Tuesday, Jan 28th, 2020 (9:09 am) - Score 1,492
network cables and fiber optic closeup with keyboard background

A team of South African and Chinese scientists have figure out how to harness multiple quantum patterns of twisted light (from a laser) so that it can be sent across a conventional single mode fibre optic cable (these can usually only support one pattern), which wouldn’t ordinarily be possible without a custom made fibre.

Quantum links are an attractive prospect for future networks because they’re often said to be virtually “un-hackable” as they rely on the use of single particles of light (photons), to transmit data encryption “keys” (QKD – Quantum Key Distribution) across an optical fibre. Should this communication be intercepted, the sender will be able to tell that the link has been tampered with and the stolen photons cannot then be used as part of the key, rendering the data stream incomprehensible to a hacker.

Admittedly this doesn’t stop hackers breaching the connection indirectly, such as by infiltrating the systems on either side of the link itself, but it would still help to make for a much more secure communication because any data that passes over the link itself should remain safe from prying eyes. Some operators, such as BT, have already built a network that can send data using such methods at speeds of 500Gbps over a distance of 120km (here).

Sadly to do this in global quantum networks tends to require custom multimode fibre cables in order to achieve the best speeds / distance (not so good for many existing Single Mode Fibre networks) and is limited by decoherence-induced mode coupling.

However the teams from the University of the Witwatersrand (South Africa) and Huazhang University of Science and Technology (China) sought to circumvent this restriction for single mode fibre. The way they did this was by “entangling the spin-orbit degrees of freedom of a biphoton pair, passing the polarization (spin) photon down the SMF while accessing multiple orbital angular momentum (orbital) subspaces with the other” (i.e. multidimensional entanglement transport).

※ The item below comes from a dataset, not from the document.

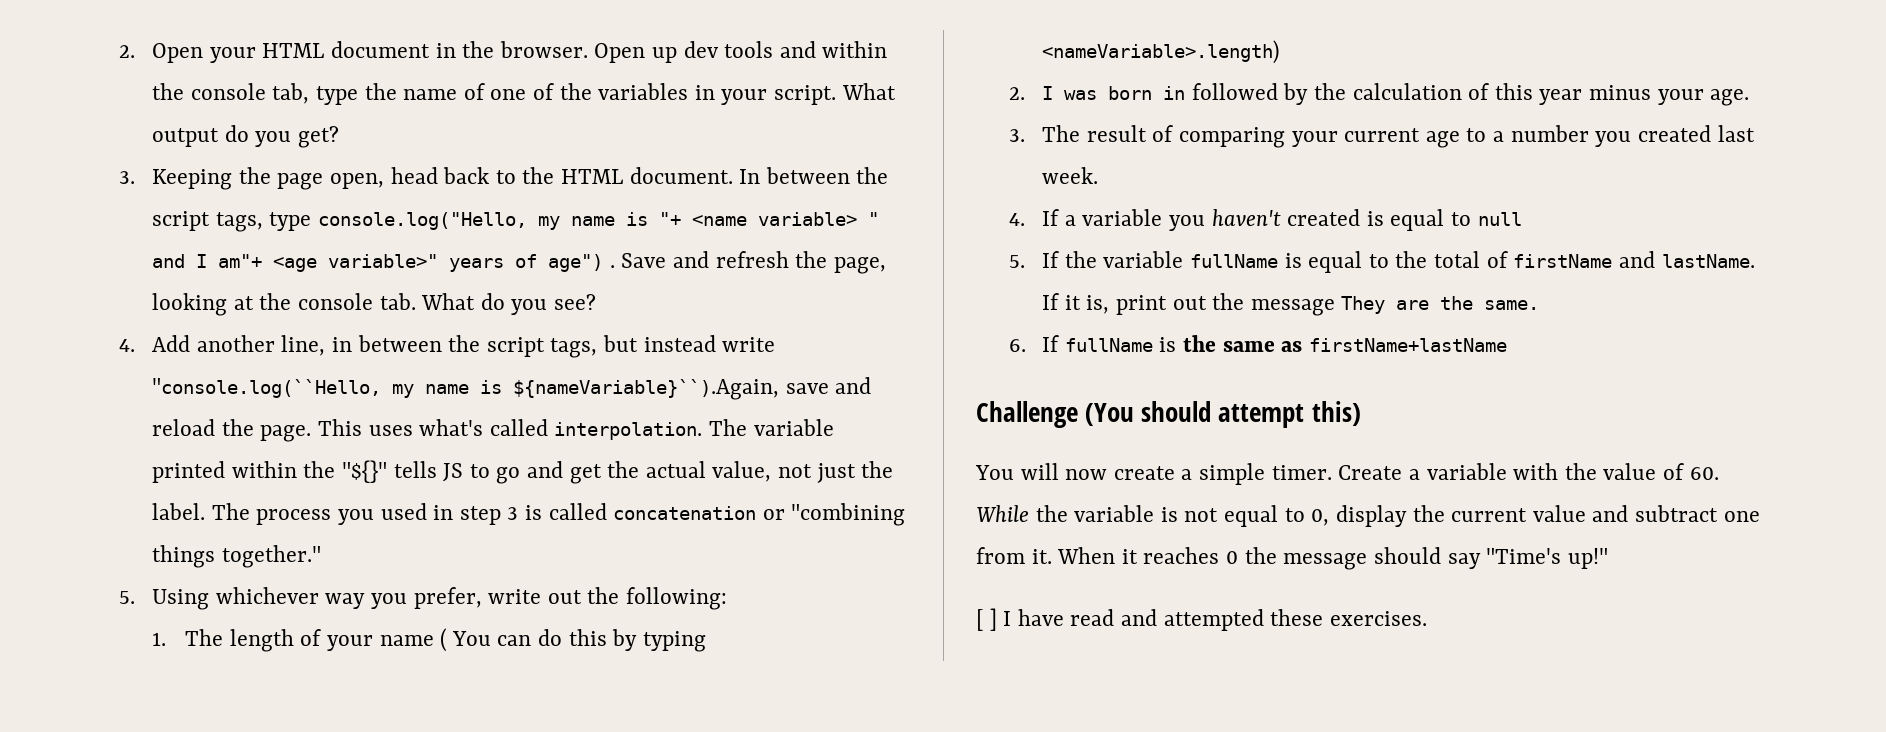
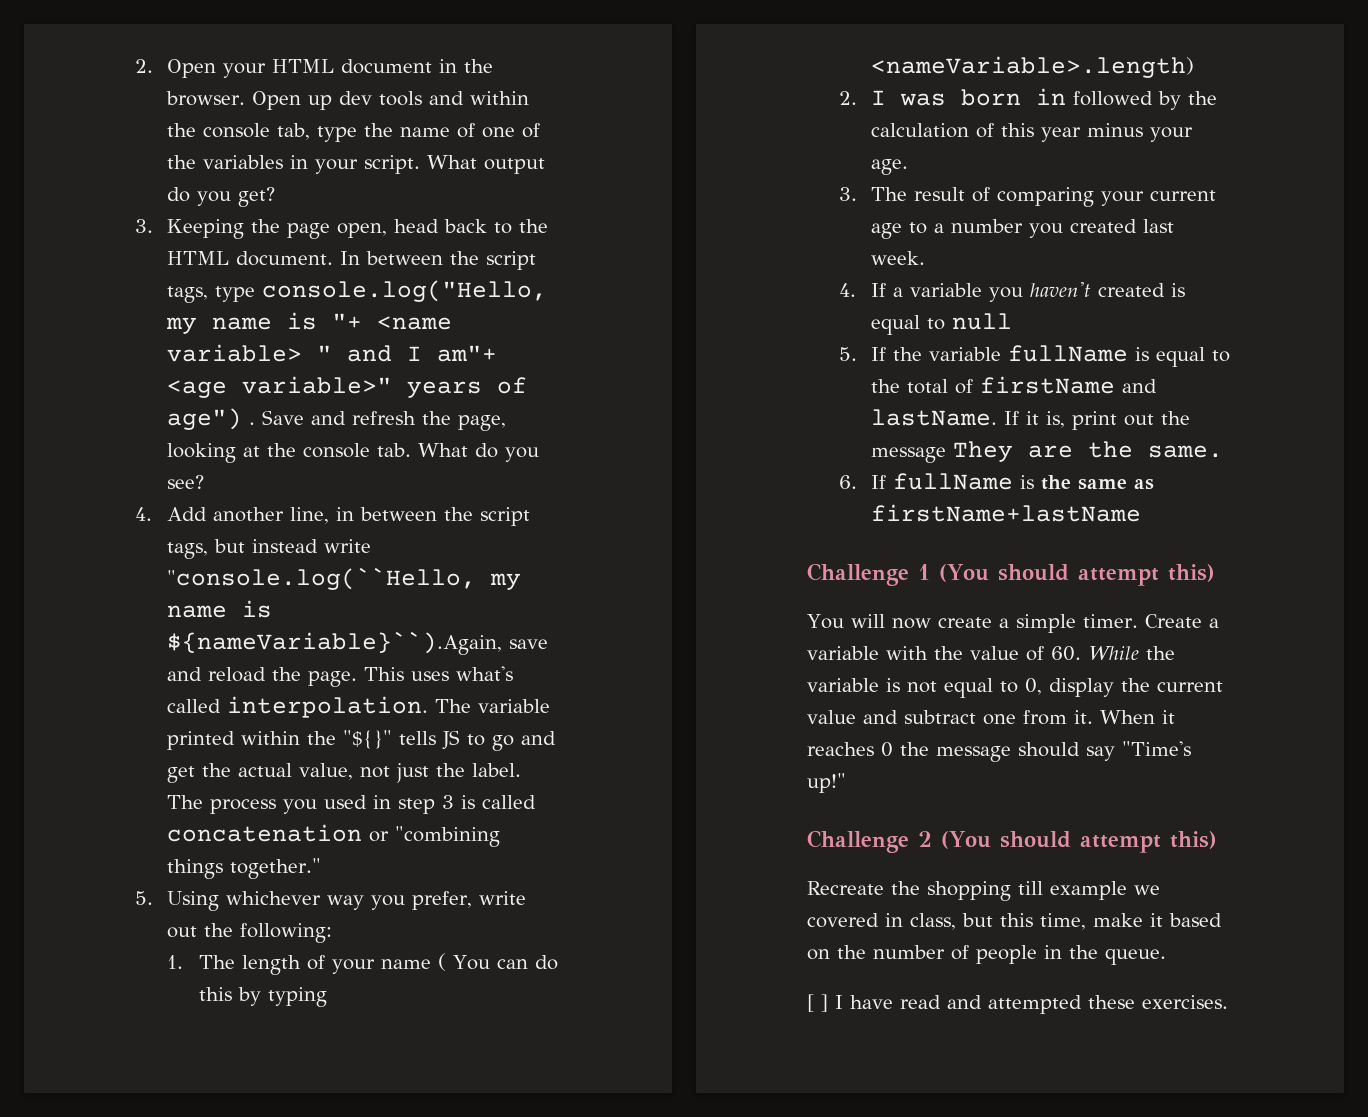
(1078, 414) none -> [918,564,930,580] 1
(1608, 558) none -> [807,830,1217,853] [807,881,1160,901] [807,913,1222,930] [807,945,1166,965] // Challenge 2 (You should attempt this) // Recreate the shopping till example we covered in class, but this time, make it based on the number of people in the queue.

The Test Setup (250 metres of SMF fibre)

quantum_twisted_light_fibre_test_setup

The idea of sending more data down a fibre optic cable by twisting light into a vortex – Optical Angular Momentum (OAM) – is nothing new (here), although sending multiple quantum patterns of twisted light in this way and then pushing them over a conventional fibre optic link is very much a new approach.

The method also offers an alternative to spatial mode entanglement transport, which can facilitate deployment in legacy networks across conventional fibre.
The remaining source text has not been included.